= Edgar Kaplan Blue Ribbon Pairs =

National bridge championship

The Edgar Kaplan Blue Ribbon Pairs (or simply the Blue Ribbon Pairs) is a national bridge championship held at the fall American Contract Bridge League (ACBL) North American Bridge Championship (NABC). The event is restricted to those that have won a blue ribbon qualification (usually by placing in the top two of an unrestricted regional event) and is generally considered, with the Norman Kay Platinum Pairs, as one of the two hardest pairs event on the ACBL calendar.

The Blue Ribbon Pairs is a six session MP pairs event, two qualifying sessions, two semi-final sessions and two final sessions that takes place over three days, typically starting on the first Tuesday of the NABC.

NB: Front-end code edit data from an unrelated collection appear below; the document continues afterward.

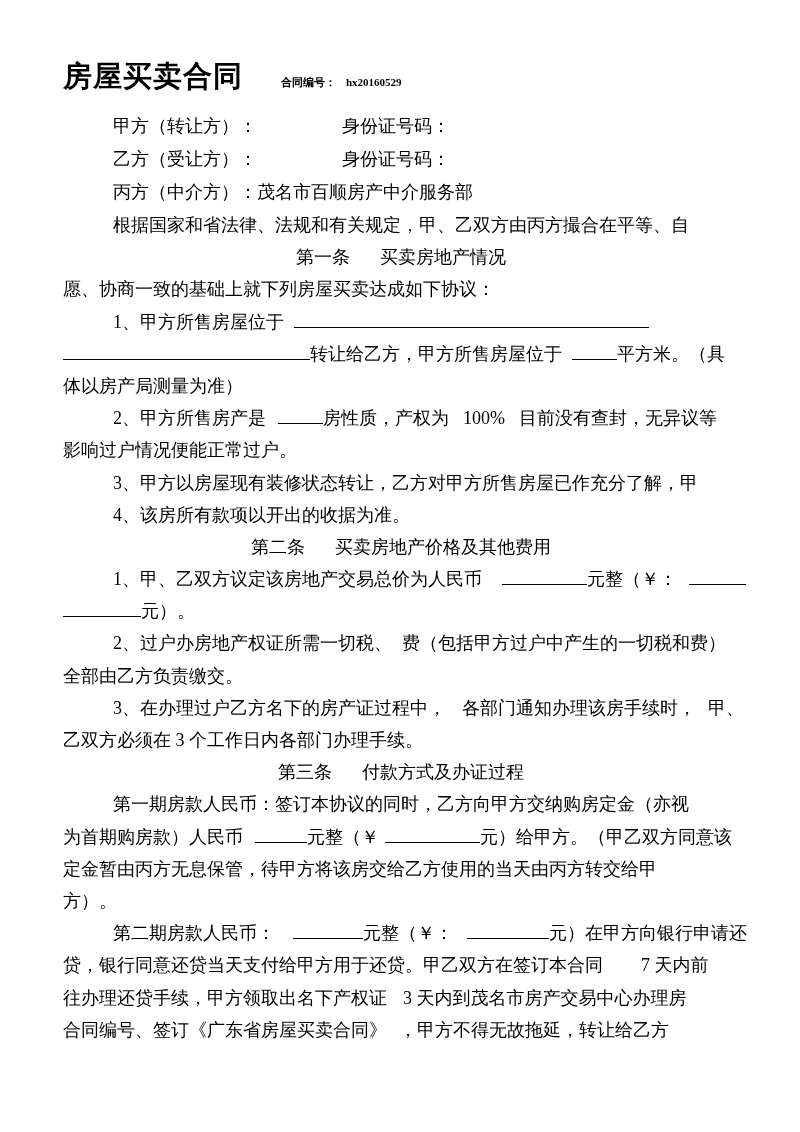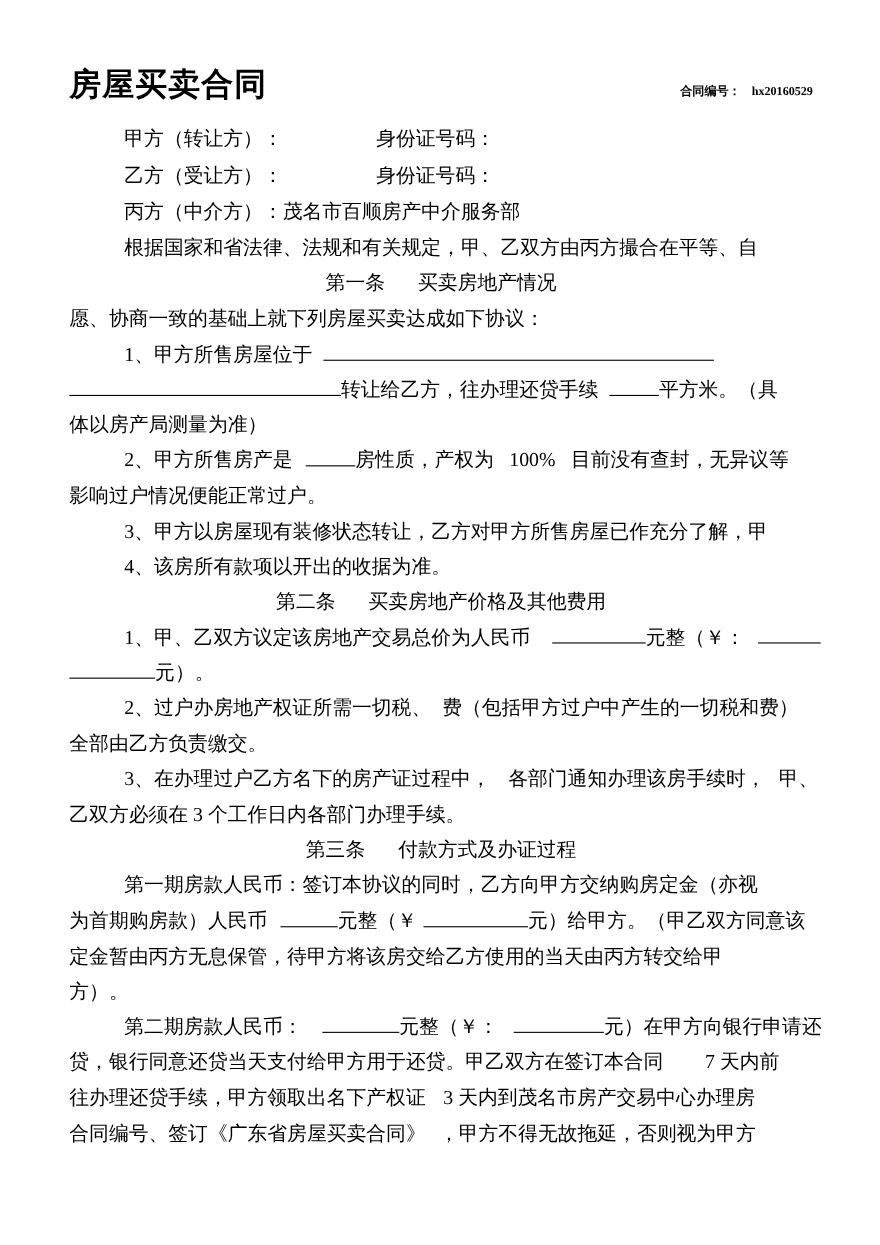"房屋买卖合同" .title-row { gap: 30px -> none; justify-content: space-between -> flex-start }
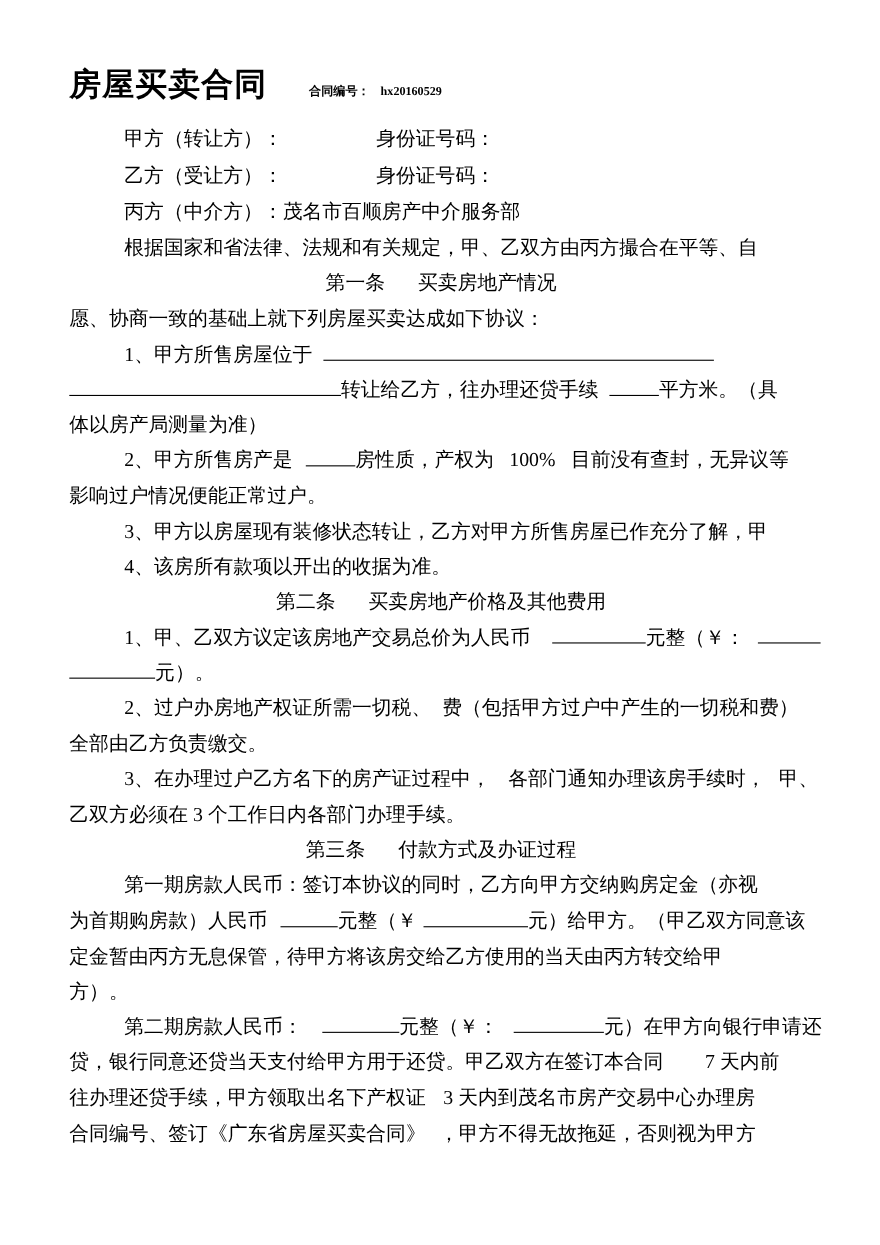"转让给乙方，往办理还贷手续" span.txt { text: 往办理还贷手续 -> 甲方所售房屋位于 }
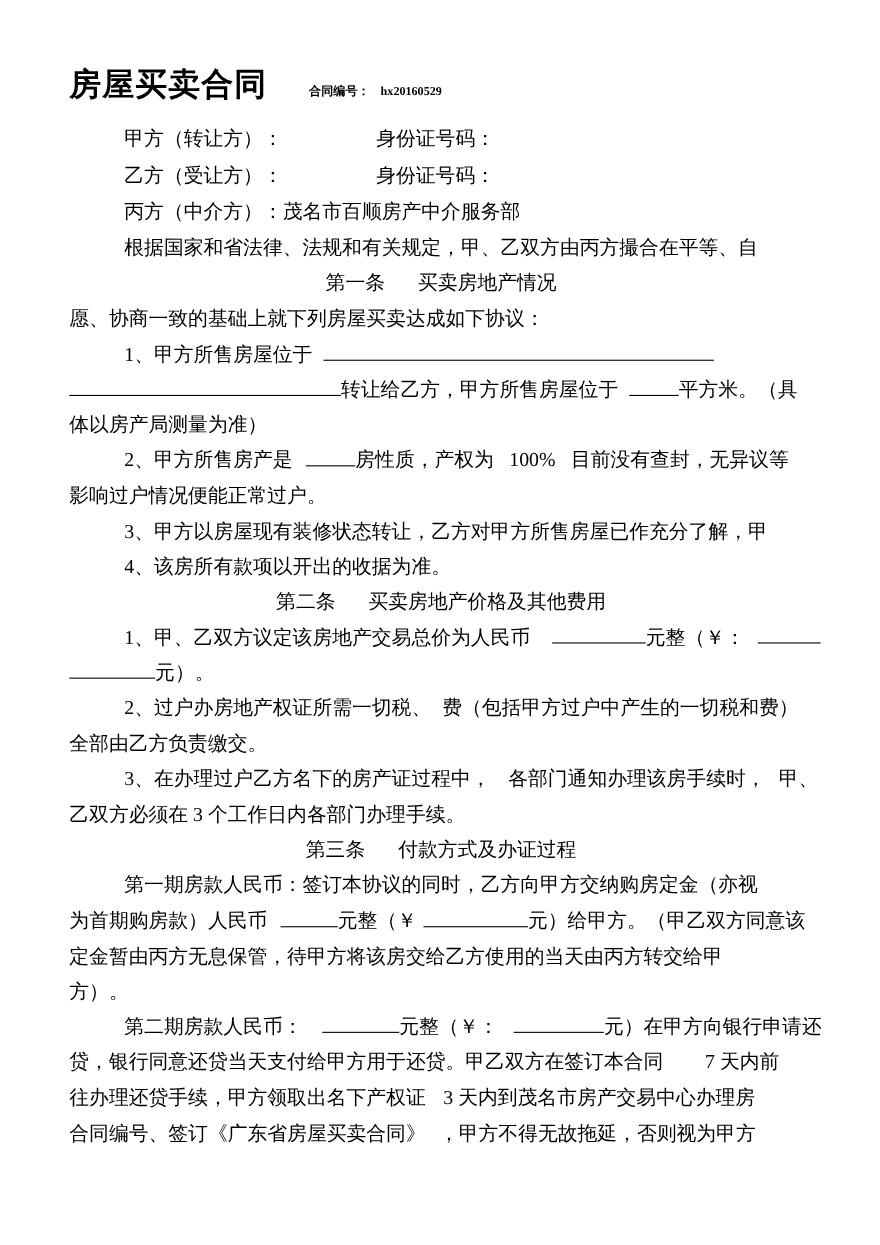"，甲方不得无故拖延，否则视为甲方" span.txt { text: 否则视为甲 -> 转让给乙 }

Along with the Von Zedtwitz Life Master Pairs at the summer NABC and the Norman Kay Platinum Pairs at the spring NABC, the events provide one marquee pairs championship at each of the three NABCs. Each is open to all players whose past performances qualify them, without regard to age, gender, nationality, or ACBL membership. In addition, the North American Pairs, contested in the spring, is for ACBL members who have qualified in one of its 25 Districts, some of which require qualification in local Units.

==History==

The event was introduced in 1963 and ranks with the von Zedtwitz Life Master Pairs (Summer NABC) as the most prestigious—and toughest—pair events on the ACBL calendar.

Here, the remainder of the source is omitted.